Ne pas voir les leaders s’écharper pour l’étape pourrait créer de la frustration. C’est oublier le nombre impressionnant d’occasions qui leur ont été accordées. C’est aussi un moyen d’éviter de répétitifs sprints entre Rodriguez et Valverde. Six échappés au long cours aboutirent. Nombre considérable.
Mais cela donna lieu à la meilleure étape de cette Vuelta, celle arrivant à Aramon Formigal où pendant deux cols entier le peloton perdait autant d’éléments par l’avant que par l’arrière, où les attaques fusaient sans le moindre repos et où après une courte pause accordée au pied de la dernière ascension nous pûmes assister à l’exploit tactique et physique de Barguil mystifiant Uran, complété dans sa dramaturgie par la défaillance inattendue de Nibali. Les assaillants savaient leur chance d’aller au bout. Astana ne voulait pas laisser partir. Ce sont les ingrédients d’une étape dingue, à l’exemple de l’étape de Gap sur le Tour 2011.
La réussite française
Le Tour avait été difficile pour les équipes françaises : une seule victoire d’étape, premier coureur au classement général quinzième. Au départ les prétentions étaient grandes. Rolland, Pinot et Péraud visaient un top 10 au général. D’autres se préoccuperaient des victoires d’étapes, certains pourraient prétendre au maillot à pois. Seul Riblon au final sauva l’honneur en s’attribuant la mythique Alpe d’Huez.

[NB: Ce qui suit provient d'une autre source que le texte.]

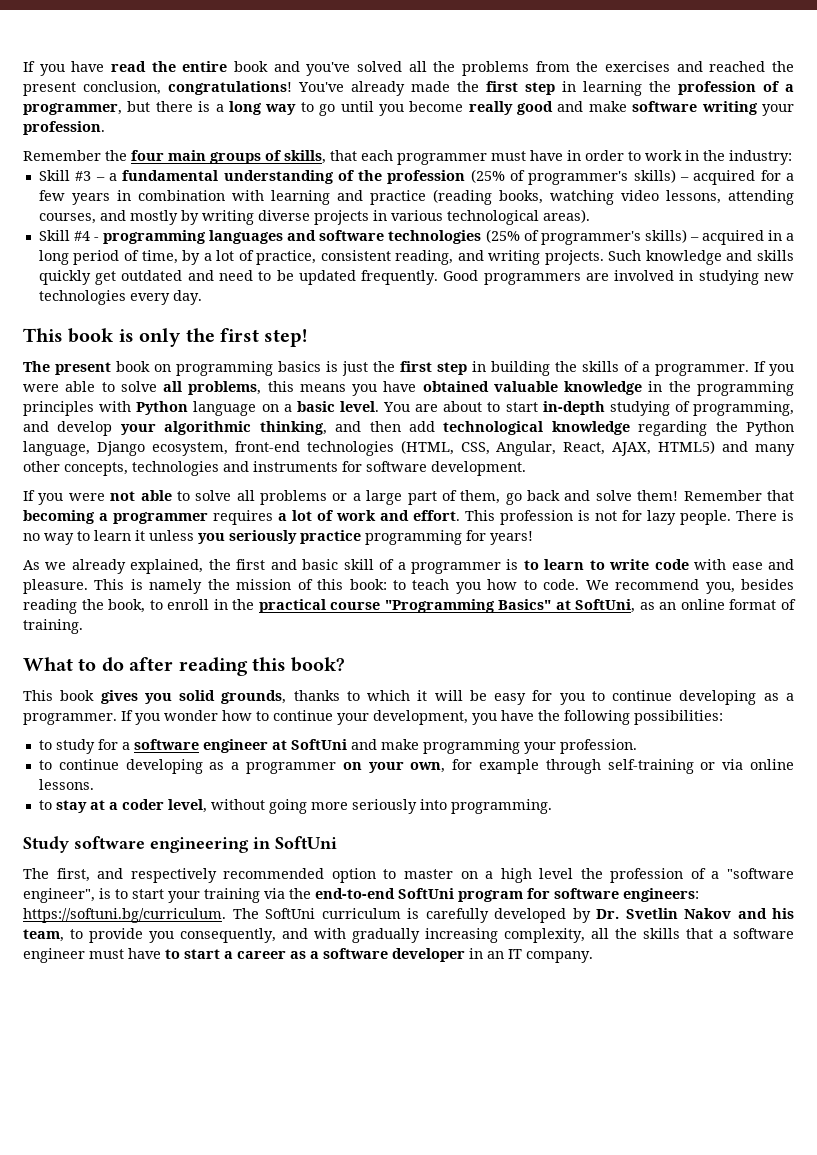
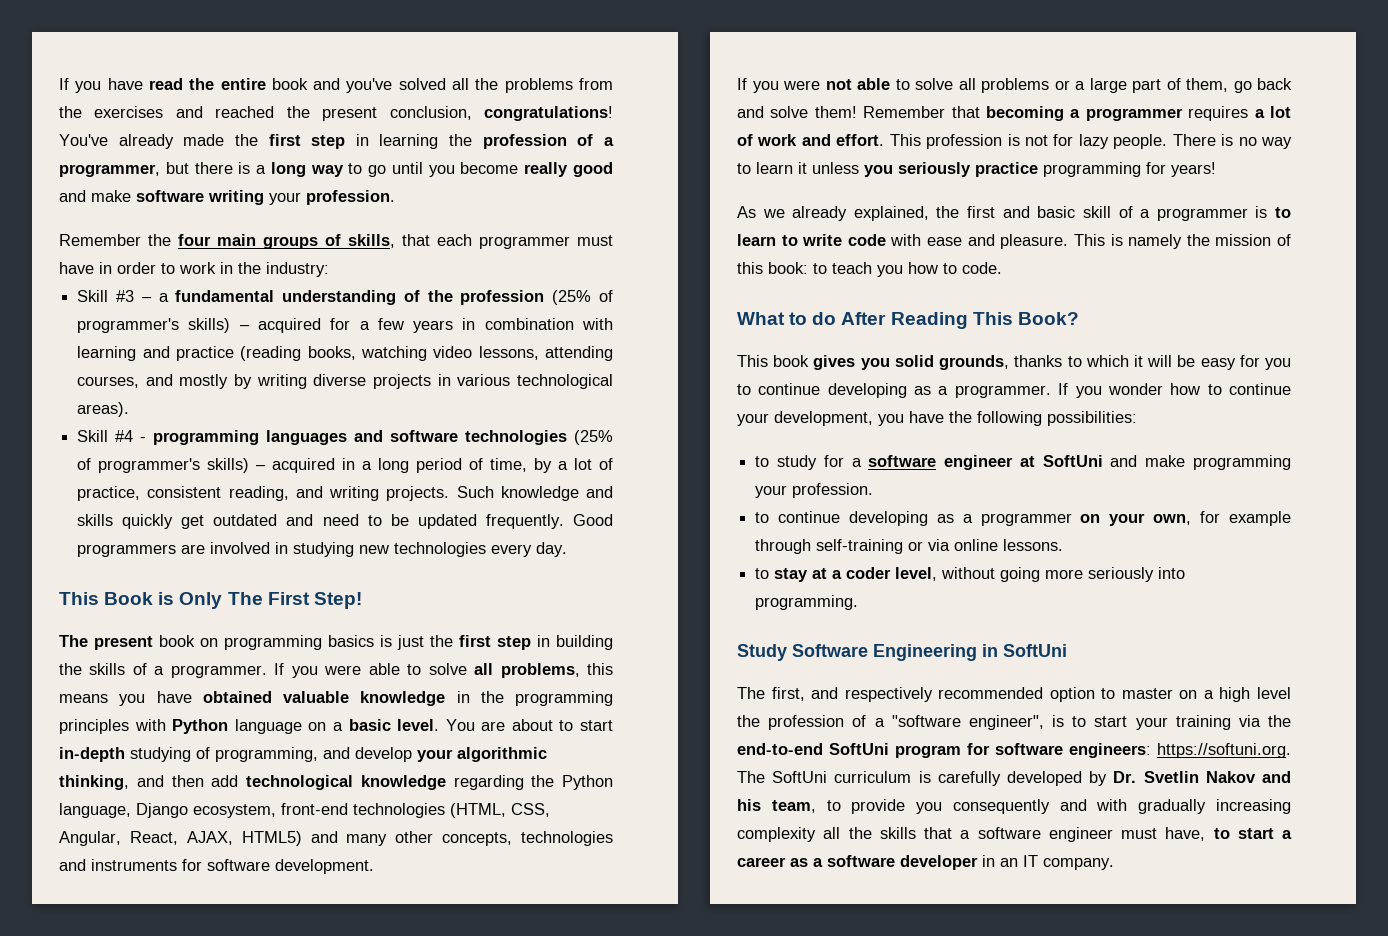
[68,328,308,347] book is only the first step! -> [104,592,362,609] Book is Only The First Step!
[585,579,795,594] [23,599,796,614] [23,619,83,634] We recommend you, besides reading the book, to enroll in the practical course "Programming Basics" at SoftUni, as an online format of training. -> (1002, 268) none
[129,657,346,676] after reading this book? -> [841,312,1079,329] After Reading This Book?
[74,836,249,853] software engineering -> [792,644,977,661] Software Engineering
[23,908,226,923] https://softuni.bg/curriculum. -> [1157,743,1291,758] https://softuni.org.
[180,928,276,943] consequently, -> [952,799,1050,814] consequently
[504,928,585,943] complexity, -> [737,827,816,842] complexity
[128,948,161,959] have -> [1165,827,1206,841] have,

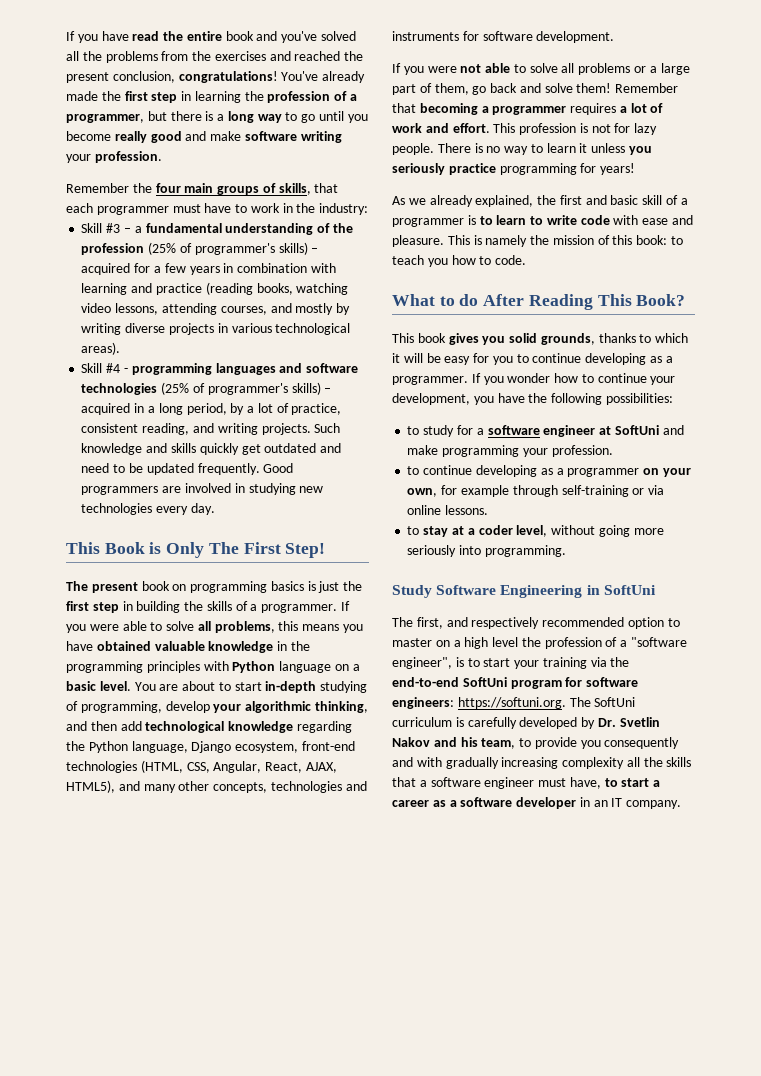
[99,262,156,274] in order -> (232, 208) none
[416,458,528,473] period of time, -> [186,403,227,415] period,
[323,747,350,759] and -> (162, 707) none
[241,831,302,846] HTML5) -> [66,780,115,793] HTML5),

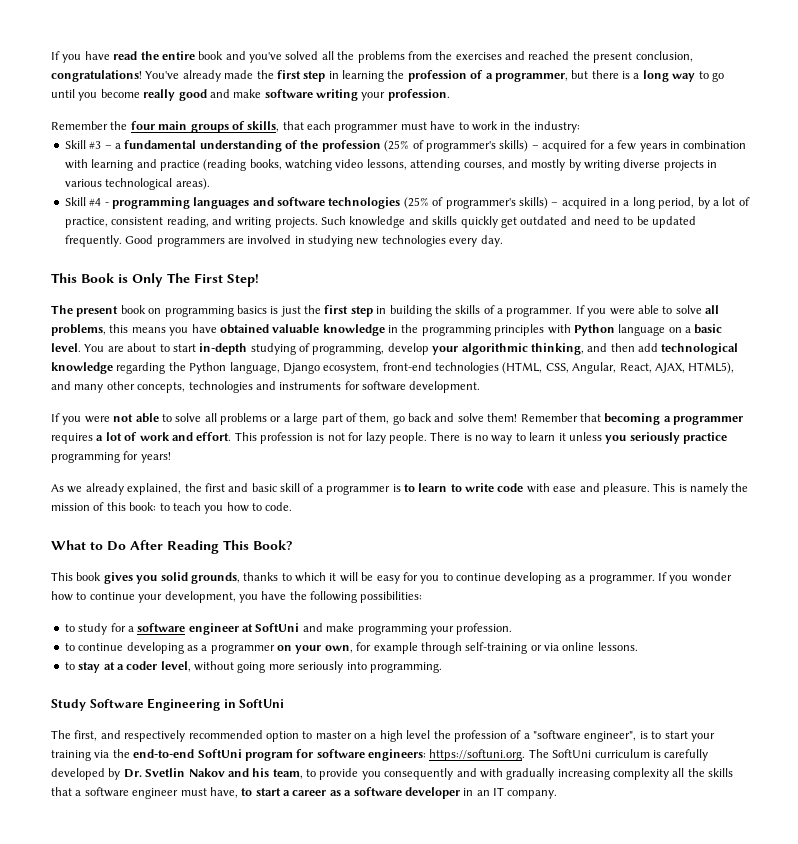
[459,294,479,306] do -> [107,541,126,551] Do

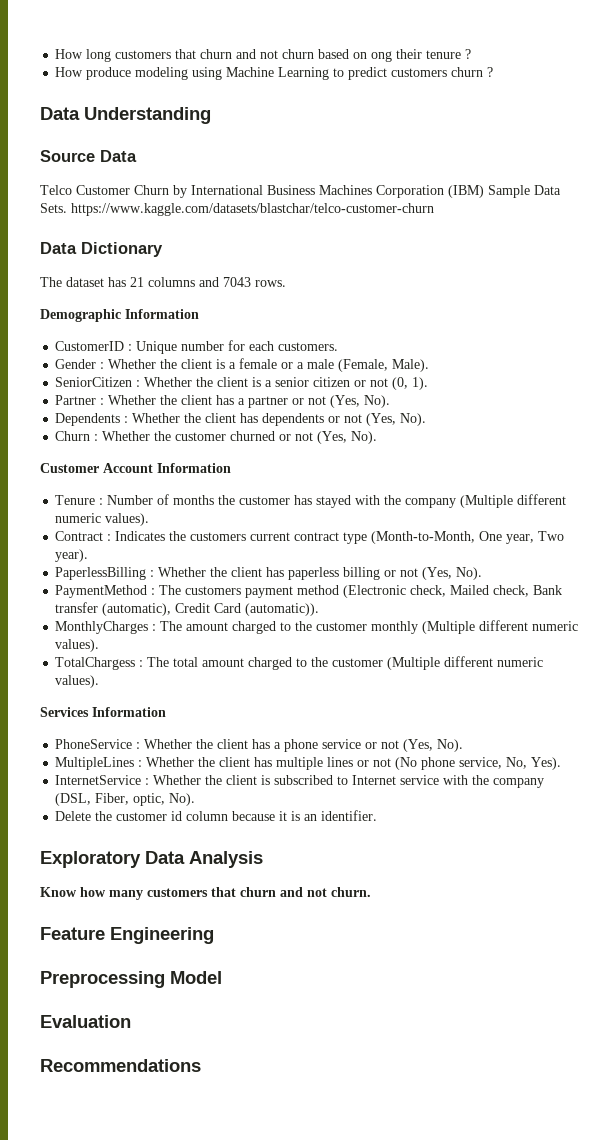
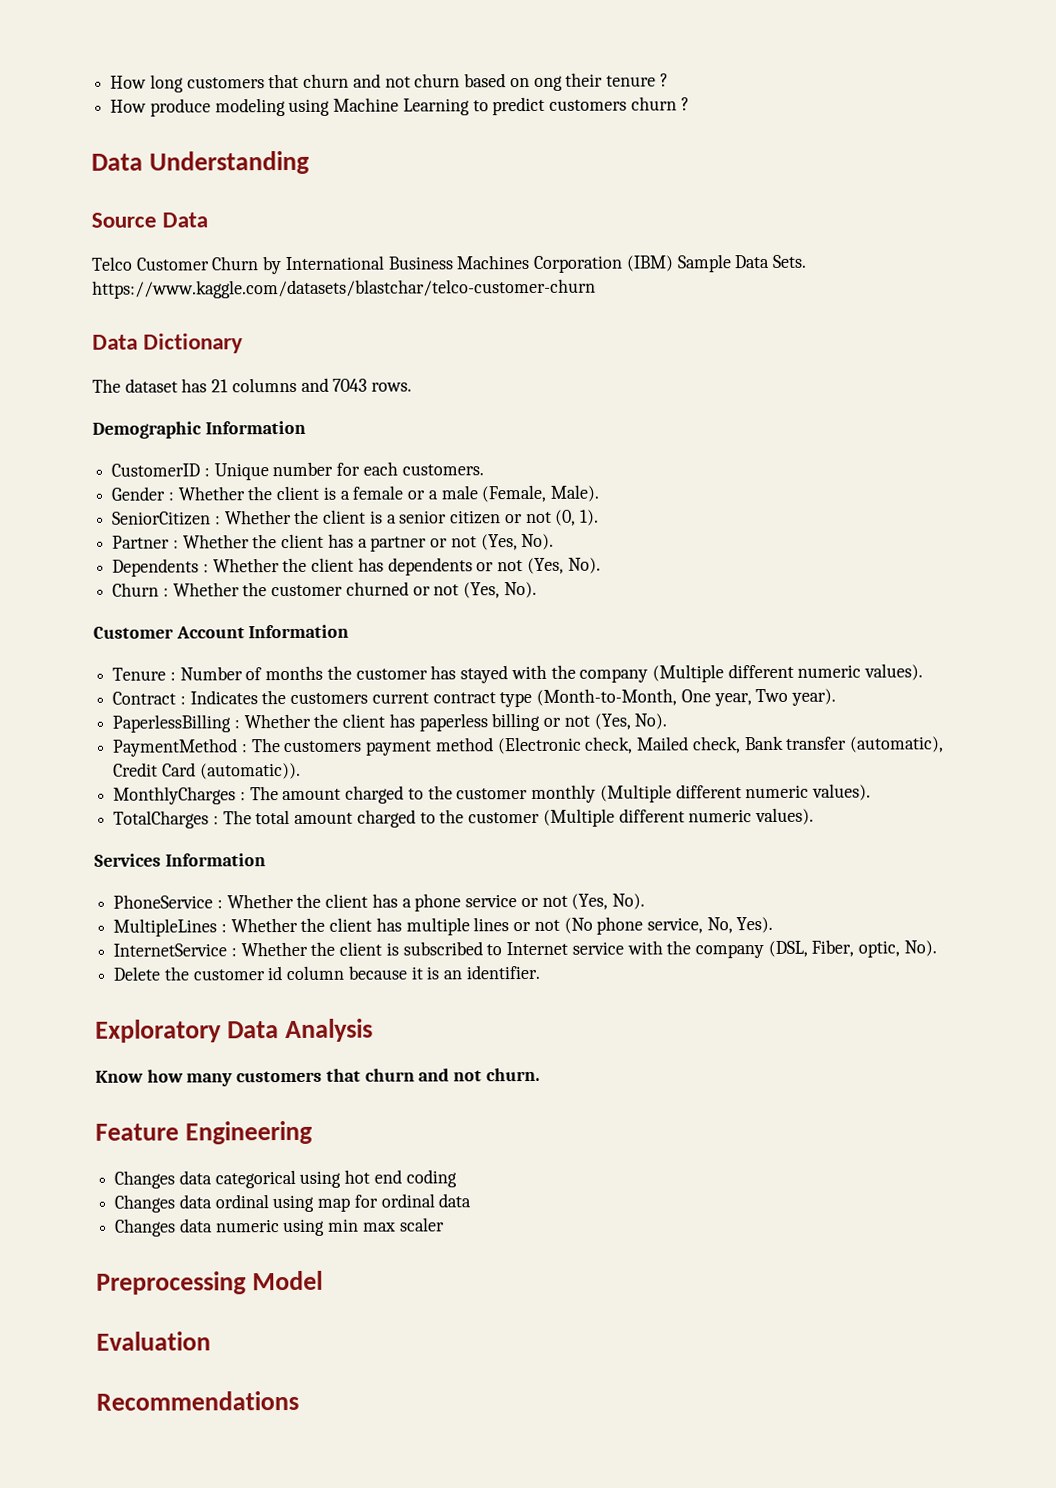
[55,657,136,670] TotalChargess -> [113,810,210,829] TotalCharges
(214, 935) none -> [114,1169,457,1189] [114,1193,472,1213] [114,1217,445,1237] // Changes data categorical using hot end coding // Changes data ordinal using map for ordinal data // Changes data numeric using min max scaler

Cette Vuelta avait goût de revanche. Pour Thibaut Pinot en particulier. Conspué violemment sur le Tour pour son incapacité à descendre correctement les cols, il se devait de démontrer sa capacité à grimper, son potentiel pour les classements généraux. Il remplit parfaitement sa mission, rassurant à peu près sur la question des descentes, inquiétant dans sa tendance à rester à l’arrière, mais confirmant pleinement ses prédispositions en montagne, accompagnant régulièrement les plus gros cadors. Il se classa septième à Madrid.
Les autres français suivirent son exemple. Une folle dynamique commença. La jeunesse avait à cœur de se montrer, de s’échelonner face aux meilleurs, de prouver leurs capacité, leur mental, leur rage de victoire. Barguil le premier accomplit son œuvre. Deux victoires lui donnèrent une dimension tout autre ; ses adversaires ne le considéreront plus qu’avec crainte et respect. Propulsés par la victoire de Nacer Bouhanni devant André Greipel sur le Grand Prix de Fourmies, l’équipe FDJ se transcenda, mettant Geniez et Elissonde au sommet de leur art pour s’accaparer deux des plus importantes étapes de cette Vuelta. Nicolas Edet compléta la fête en récupérant le paletot des meilleurs grimpeurs.
La concurrence moindre peut expliquer cette réussite. En partie. Ce fut surtout le dynamisme de la jeunesse française, la hargne conquérante de ces esprits neufs et décomplexés, se nourrissant des exploits du voisin, imitant ses compagnons de route dans l’accomplissement de l’exploit. Le peloton était fatigué ; les Français étaient survoltés. Le patriotisme a jouit de cette déferlante tricolore. L’avenir est là, prometteur et courageux.